Malraux face aux jeunes, Mai 68, avant, après. Entretiens inédits
Malraux face aux jeunes, Mai 68, avant, après. Entretiens inédits, novembre 2016, 102 pages, 2 €
Ecrivain(s): André Malraux Edition: Folio (Gallimard)
Quoique historiquement codés dans une période précise, ces entretiens inédits la dépassent largement. Plus que de parler uniquement aux jeunes et plus que de s’installer dans son statut de ministre, Malraux prolonge son soliloque avec lui-même sans chercher de pose et de rôle de magister dans ce contexte particulier.
De fait sa réflexion reste toujours la même : accorder le sens qu’il convient à l’histoire, à la révolution, au jeu de pouvoir qu’entretiennent les maîtres du monde avec leur propre idéologie et leur peuple et bien sûr à la religion et son – dit Malraux – « inépuisable » question.
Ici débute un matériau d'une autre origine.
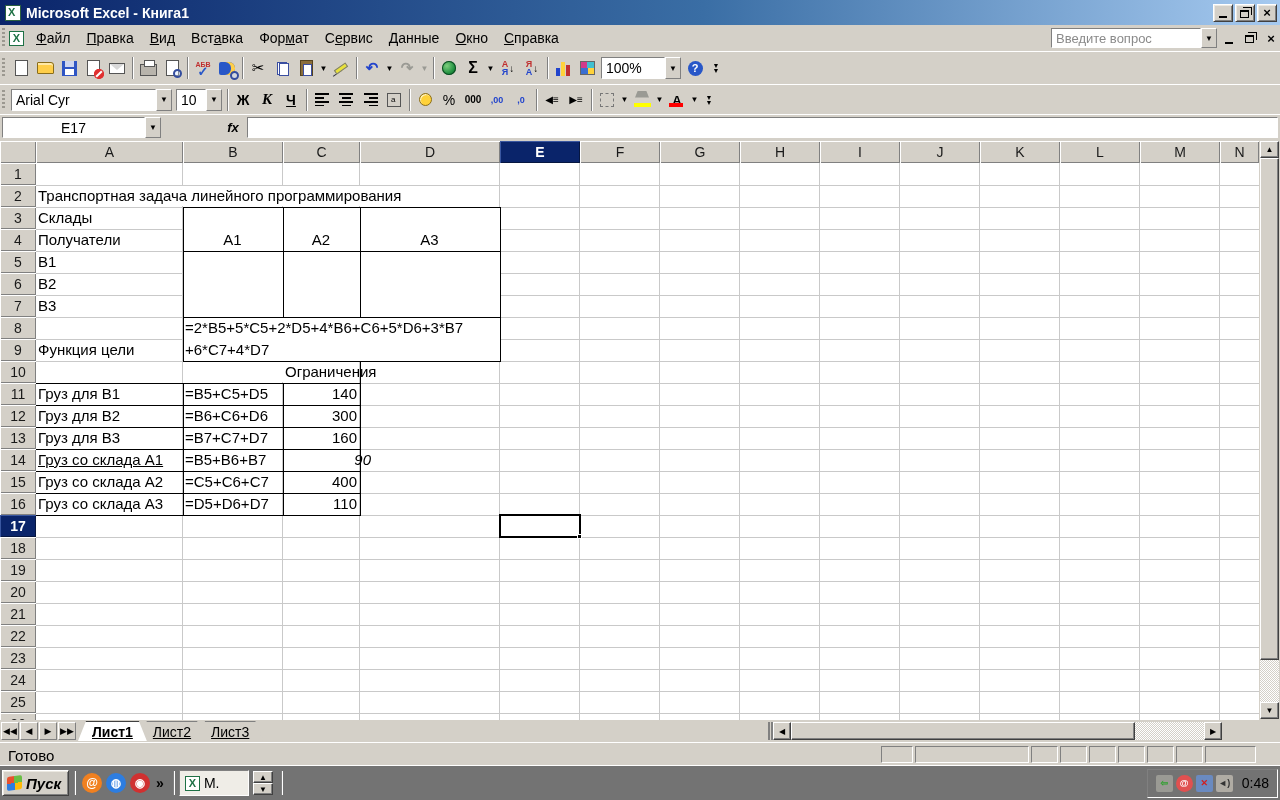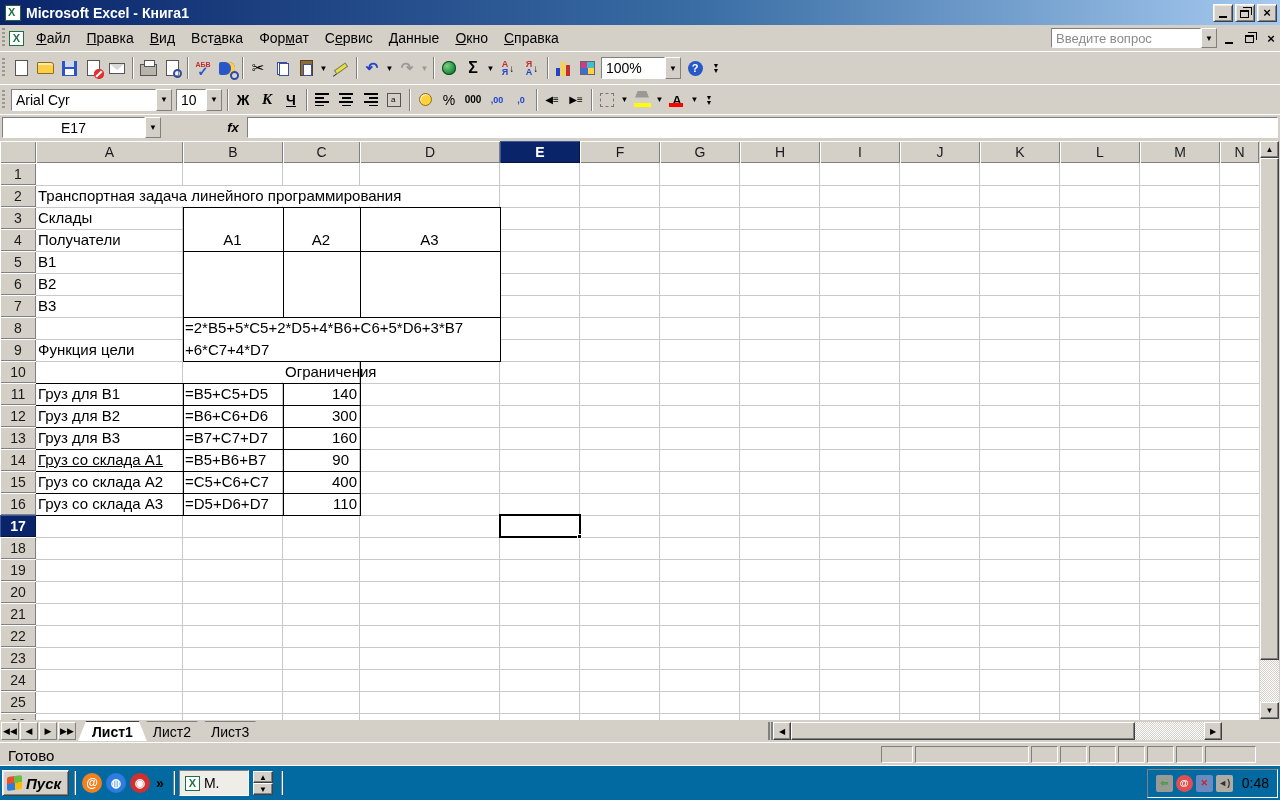--- a/index.html
+++ b/index.html
@@ -98,31 +98,31 @@
 
   
   .stipple { background-image:conic-gradient(#fff 25%, #d4d0c8 0 50%, #fff 0 75%, #d4d0c8 0); background-size:2px 2px; }
   .scroll-btn { background:#d4d0c8; border:1px solid; border-color:#fff #404040 #404040 #fff; box-shadow:inset -1px -1px 0 #808080; display:flex; align-items:center; justify-content:center; font-size:8px; color:#000; }
   .scroll-thumb { background:#d4d0c8; border:1px solid; border-color:#fff #404040 #404040 #fff; box-shadow:inset -1px -1px 0 #808080; }
   #vscroll { left:1259px; top:141px; width:21px; height:579px; background:#d4d0c8; }
 
   
   #tabrow { left:0; top:720px; width:1280px; height:22px; background:#d4d0c8; display:flex; align-items:center; }
   .tabnav { width:18px; height:18px; margin-left:1px; display:flex; align-items:center; justify-content:center; font-size:9px; background:#d4d0c8; border:1px solid; border-color:#fff #808080 #808080 #fff; }
-  .sheet-tab { height:20px; padding:0 14px; margin-left:-8px; display:flex; align-items:center; font-size:14px; clip-path:polygon(8px 0, calc(100% - 8px) 0, 100% 100%, 0 100%); background:#d4d0c8; border-top:1px solid #808080; color:#000; }
+  .sheet-tab { height:20px; padding:0 14px; margin-left:-8px; display:flex; align-items:center; font-size:14px; clip-path:polygon(8px 0, calc(100% - 8px) 0, 100% 100%, 0 100%); background:#d4d0c8; border-top:1px solid #808080; color:#000;text-decoration:underline; }
   .sheet-tab.active { background:#fff; font-weight:bold; z-index:3; border-top:1px solid #404040; }
   #tab-split { width:5px; height:18px; margin-left:auto; border-left:2px solid #808080; border-right:2px solid #808080; }
 
   
   #statusbar { left:0; top:742px; width:1280px; height:23px; background:#d4d0c8; border-top:1px solid #fff; }
   #status-text { left:8px; top:4px; font-size:15px; color:#000; }
   .status-pane { top:3px; height:17px; border:1px solid; border-color:#808080 #fff #fff #808080; }
 
   
-  #taskbar { left:0; top:765px; width:1280px; height:35px; background:#0369a1; border-top:1px solid #fff; display:flex; align-items:center; }
+  #taskbar { left:0; top:765px; width:1280px; height:35px; background:#737373; border-top:1px solid #fff; display:flex; align-items:center; }
   #start-btn { margin-left:2px; height:26px; padding:0 7px 0 4px; display:flex; align-items:center; gap:4px; font-size:15px; font-weight:bold; font-style:italic; }
   .winflag { width:15px; height:14px; display:inline-block; background:conic-gradient(#e8502d 0 25%, #6abe45 0 0); background:conic-gradient(from 0deg at 50% 50%, #6abe45 0 90deg, #ffba08 90deg 180deg, #2d7de0 180deg 270deg, #e8502d 270deg 360deg); transform:skewY(-8deg); border-radius:2px; }
   .tb-divider { width:1px; height:24px; background:#808080; box-shadow:1px 0 0 #fff; margin:0 5px; }
   .ql-icon { width:20px; height:20px; margin:0 2px; border-radius:50%; display:flex; align-items:center; justify-content:center; font-size:12px; font-weight:bold; color:#fff; }
   #task-button { height:26px; width:70px; display:flex; align-items:center; gap:4px; padding:0 5px; background:#efede7; border:1px solid; border-color:#808080 #fff #fff #808080; font-size:14px; }
   .xl-icon { width:15px; height:15px; background:#fff; border:1px solid #1e7145; display:inline-flex; align-items:center; justify-content:center; color:#1e7145; font-size:11px; font-weight:bold; }
   #tb-spinner { display:flex; flex-direction:column; margin-left:4px; }
   #tb-spinner .scroll-btn { width:20px; height:12px; }
   #tray { margin-left:auto; margin-right:2px; height:29px; display:flex; align-items:center; gap:3px; padding:0 8px; border:1px solid; border-color:#808080 #fff #fff #808080; }
   .tray-icon { width:17px; height:17px; display:inline-flex; align-items:center; justify-content:center; font-size:11px; font-weight:bold; }
@@ -492,21 +492,21 @@
       <div class="celltext abs" style="left: 185px; top: 243px; width: 95px; height: 20px; text-align: left;">=B5+C5+D5</div>
       <div class="celltext abs" style="left: 285px; top: 243px; width: 72px; height: 20px; text-align: right;">140</div>
       <div class="celltext abs" style="left: 38px; top: 265px; width: 142px; height: 20px; text-align: left;">Груз для В2</div>
       <div class="celltext abs" style="left: 185px; top: 265px; width: 95px; height: 20px; text-align: left;">=B6+C6+D6</div>
       <div class="celltext abs" style="left: 285px; top: 265px; width: 72px; height: 20px; text-align: right;">300</div>
       <div class="celltext abs" style="left: 38px; top: 287px; width: 142px; height: 20px; text-align: left;">Груз для В3</div>
       <div class="celltext abs" style="left: 185px; top: 287px; width: 95px; height: 20px; text-align: left;">=B7+C7+D7</div>
       <div class="celltext abs" style="left: 285px; top: 287px; width: 72px; height: 20px; text-align: right;">160</div>
       <div class="celltext abs" style="left: 38px; top: 309px; width: 142px; height: 20px; text-align: left; text-decoration: underline;">Груз со склада А1</div>
       <div class="celltext abs" style="left: 185px; top: 309px; width: 95px; height: 20px; text-align: left;">=B5+B6+B7</div>
-      <div class="celltext abs" style="left: 277px; top: 309px; width: 72px; height: 20px; text-align: right;">90</div>
+      <div class="celltext abs" style="left: 299px; top: 309px; width: 72px; height: 20px; text-align: right; font-style: italic;">90</div>
       <div class="celltext abs" style="left: 38px; top: 331px; width: 142px; height: 20px; text-align: left;">Груз со склада А2</div>
       <div class="celltext abs" style="left: 185px; top: 331px; width: 95px; height: 20px; text-align: left;">=C5+C6+C7</div>
       <div class="celltext abs" style="left: 285px; top: 331px; width: 72px; height: 20px; text-align: right;">400</div>
       <div class="celltext abs" style="left: 38px; top: 353px; width: 142px; height: 20px; text-align: left;">Груз со склада А3</div>
       <div class="celltext abs" style="left: 185px; top: 353px; width: 95px; height: 20px; text-align: left;">=D5+D6+D7</div>
       <div class="celltext abs" style="left: 285px; top: 353px; width: 72px; height: 20px; text-align: right;">110</div>
       <div class="abs" id="active-cell" style="left: 499px; top: 373px; width: 82px; height: 24px;">
         <div class="abs" id="fill-handle" style="right: -3px; bottom: -3px;"></div>
       </div>
     </div>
Au passage l’auteur lance quelques discrètes flèches à un intellectualisme germanopratin qui préfère Le Flore à l’action en oubliant que « le catéchisme est cinq cent fois plus sérieux que les professeurs » lorsqu’on parle de révélation. Et ce même si l’auteur relit les Evangiles « avec une certaine déception ».
Mais cela reste des épiphénomènes par rapport à son retour incessant sur une conception du monde qu’il ne cesse de chercher : « Beaucoup croient encore qu’ils la trouveront. Il y a ceux qui croient qu’ils ne la trouveront pas » dit Malraux. Tout compte fait, il pourrait se situer entre les deux. Avec bien sûr pour lui un bonus envers ceux qui se battent.
Tout dans ses textes reste actuel : « Faire l’Europe est prodigieusement difficile et ce que nous avons découvert ces vingt dernières années c’est cette difficulté ». Près de cinquante ans plus tard le mal court. Reste néanmoins un espoir imprévu. Faire entrer l’Angleterre dans l’Europe était pour l’Europe « se mettre à terre ». Le Brexit serait donc une solution pour croire à nouveau à l’Europe. Et Malraux d’ajouter à la jeunesse de Mai 68 : « Si vous contribuez à la faire, n’hésitez pas, c’est la seule chose véritablement importante qui puisse être faite de notre temps ». Dont acte.
Bruts de décoffrage mais tout autant théologiques, ces entretiens sont dominés par le charme et la puissance de l’oralité. Elle prouve que « le mot est le cadavre de la parole » – selon la formule de Jacques Derrida. Examinant une nouvelle fois le théâtre de la Cruauté du monde, Malraux sait que si le dernier mot ne sera jamais dit, il ne convient pas renvoyer l’être à son impuissance. Tout se joue encore entre le feu et le désert.